Are we going to put such requirements on C, C++, Julia, Crystal, Nim?

I expect every language to put forth its best. I would like the same for Pharo. And let the numbers fall where they may.

Jimmie

On 1/11/22 03:07, Andrei Chis wrote:

Hi Jimmie,

I was scanning through this thread and saw that the Python call uses
the sum function. If I remember correctly, in Python the built-in sum
function is directly implemented in C [1] (unless Python is compiled
with SLOW_SUM set to true). In that case on large arrays the function
can easily be several times faster than just iterating over the
individual objects as the Pharo code does. The benchmark seems to
compare summing numbers in C with summing numbers in Pharo. Would be
interesting to modify the Python code to use a similar loop as in
Pharo for doing the sum.

Cheers,
Andrei

[1]
https://github.com/python/cpython/blob/135cabd328504e1648d17242b42b675
cdbd0193b/Python/bltinmodule.c#L2461

On Mon, Jan 10, 2022 at 9:06 PM Jimmie Houchin jlhouchin@gmail.com wrote:

Some experiments and discoveries.

I am running my full language test every time. It is the only way I can compare results. It is also what fully stresses the language.

The reason I wrote the test as I did is because I wanted to know a couple of things. Is the language sufficiently performant on basic maths. I am not doing any high PolyMath level math. Simple things like moving averages over portions of arrays.

The other is efficiency of array iteration and access. This why #sum is the best test of this attribute. #sum iterates and accesses every element of the array. It will reveal if there are any problems.

The default test  Julia 1m15s, Python 24.5 minutes, Pharo 2hour 4minutes.

When I comment out the #sum and #average calls, Pharo completes the test in 3.5 seconds. So almost all the time is spent in those two calls.

So most of this conversation has focused on why #sum is as slow as it is or how to improve the performance of #sum with other implementations.

So I decided to breakdown the #sum and try some things.

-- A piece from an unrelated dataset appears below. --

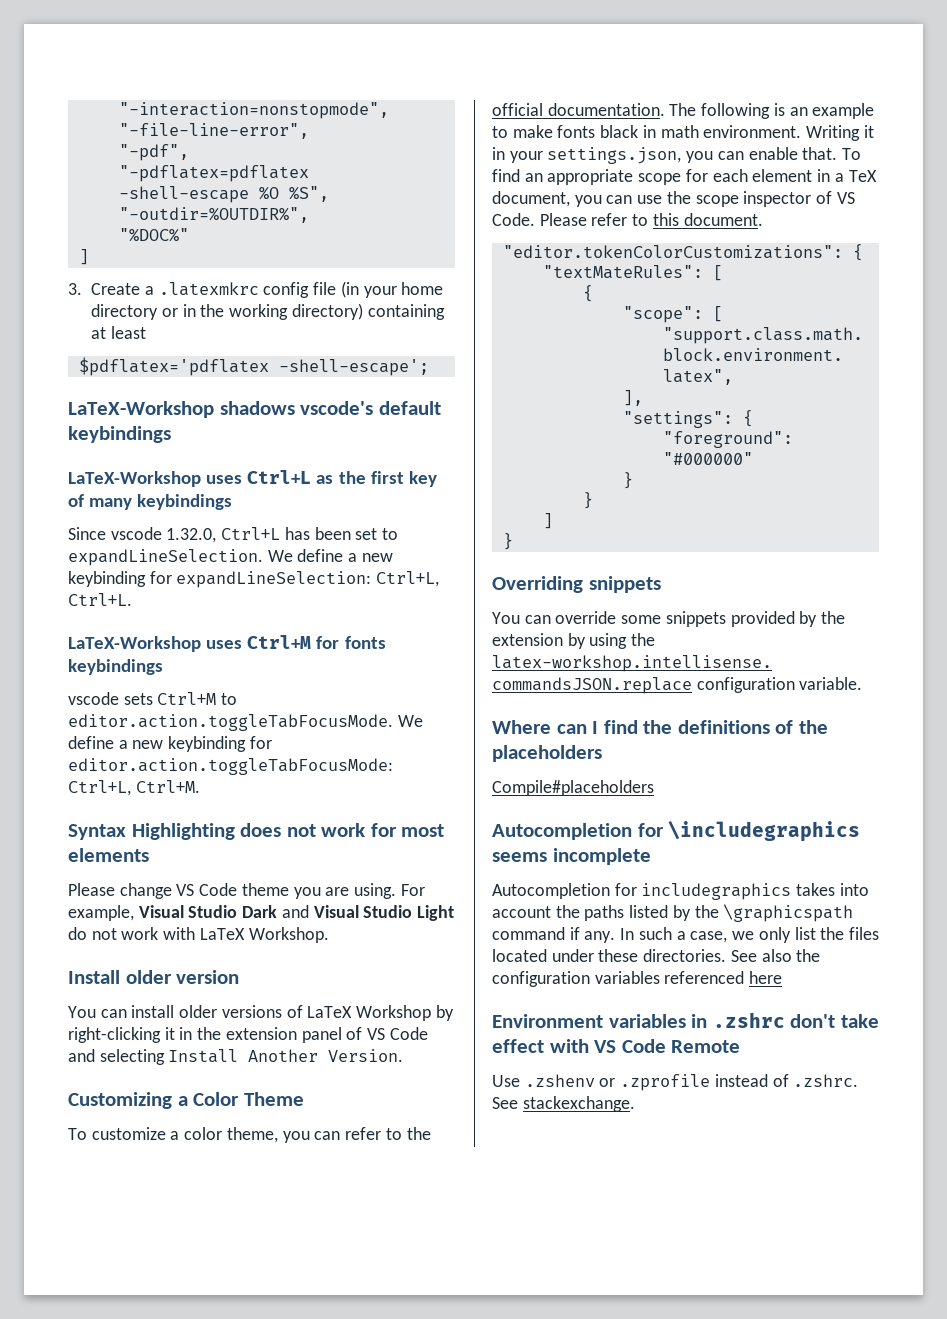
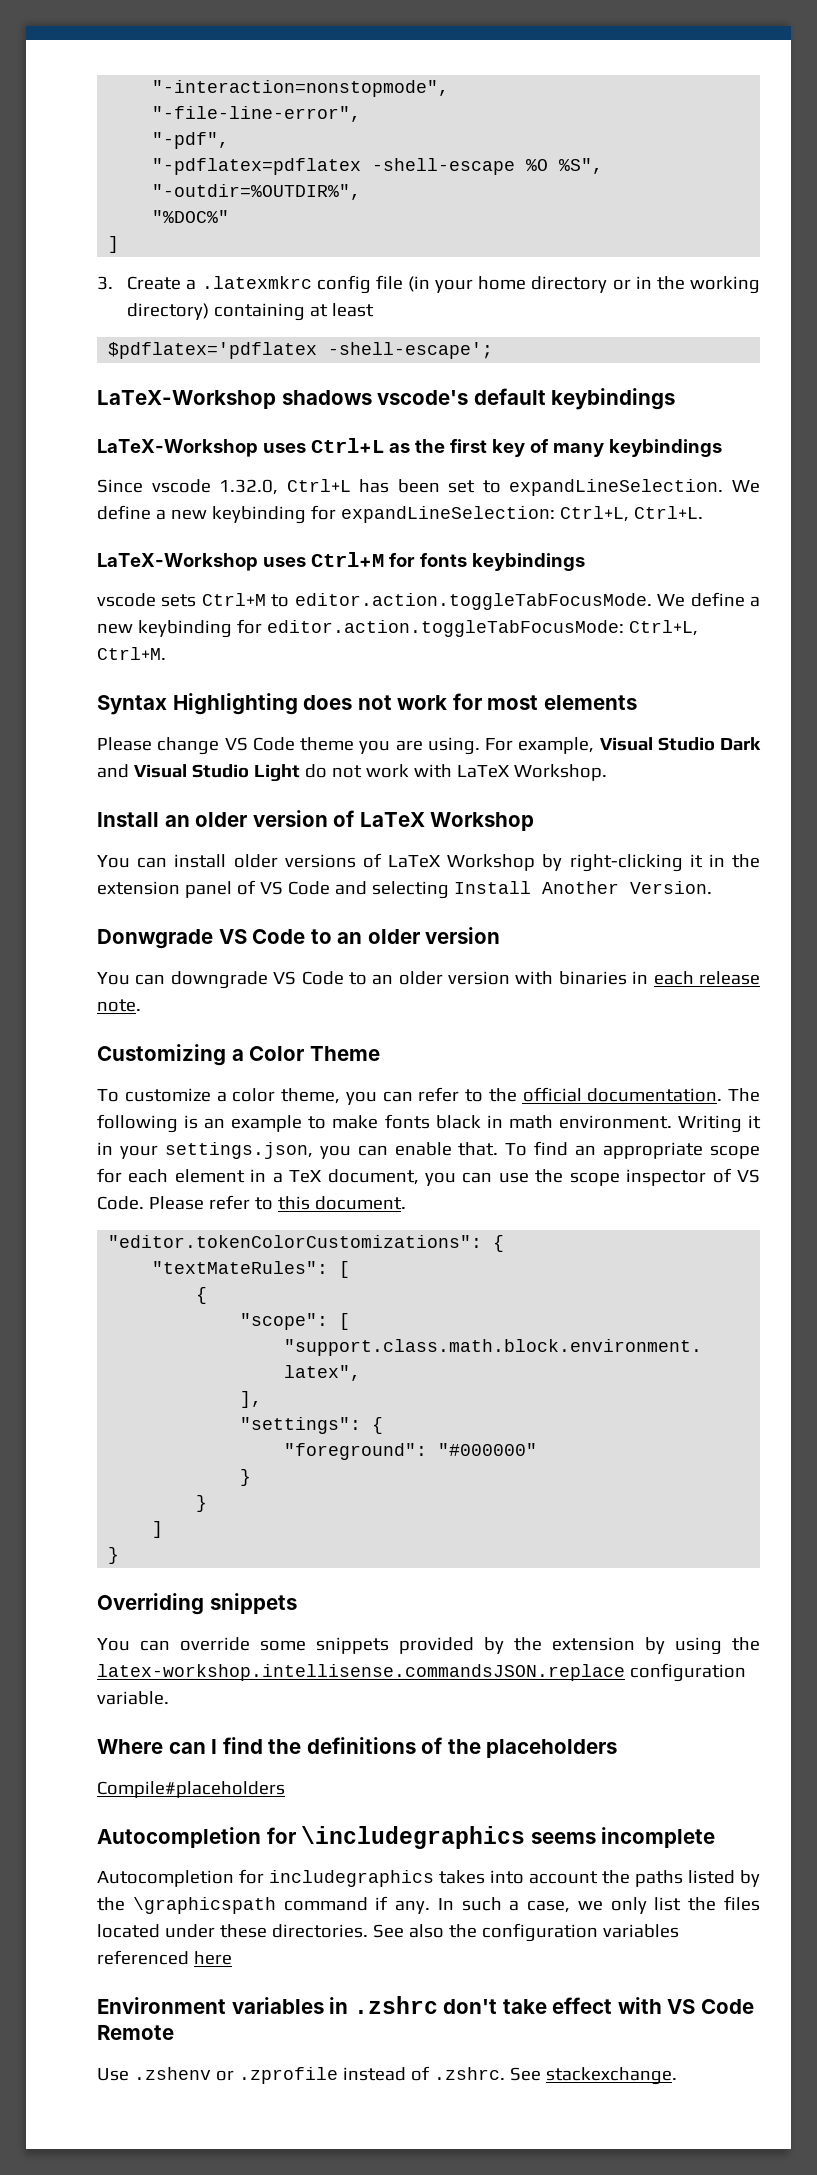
[125,970,240,984] older version -> [164,810,535,831] an older version of LaTeX Workshop
(404, 1055) none -> [97,927,501,949] [97,971,760,989] [97,999,141,1012] // Donwgrade VS Code to an older version // You can downgrade VS Code to an older version with binaries in each release note.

Starting with the initial implementation and SequenceableCollection's
default #sum  time of 02:04:03

"This implementation does no work. Only iterates through the array.
It completed in 00:10:08"
sum
| sum |
sum := 1.
1 to: self size do: [ :each | ].
^ sum

"This implementation does no work, but adds to iteration, accessing the value of the array.
It completed in 00:32:32.
Quite a bit of time for simply iterating and accessing."
sum
| sum |
sum := 1.
1 to: self size do: [ :each | self at: each ].
^ sum

"This implementation I had in my initial email as an experiment and also several other did the same in theirs.
A naive simple implementation.
It completed in 01:00:53.  Half the time of the original."
sum
| sum |
sum := 0.
1 to: self size do: [ :each |
sum := sum + (self at: each) ].
^ sum

"This implementation I also had in my initial email as an experiment I had done.
It completed in 00:50:18.
It reduces the iterations and increases the accesses per iteration.
It is the fastest implementation so far."
sum
| sum |
sum := 0.
1 to: ((self size quo: 10) * 10) by: 10 do: [ :i |
sum := sum + (self at: i) + (self at: (i + 1)) + (self at: (i + 2)) + (self at: (i + 3)) + (self at: (i + 4))              + (self at: (i + 5)) + (self at: (i + 6)) + (self at: (i + 7)) + (self at: (i + 8)) + (self at: (i + 9))].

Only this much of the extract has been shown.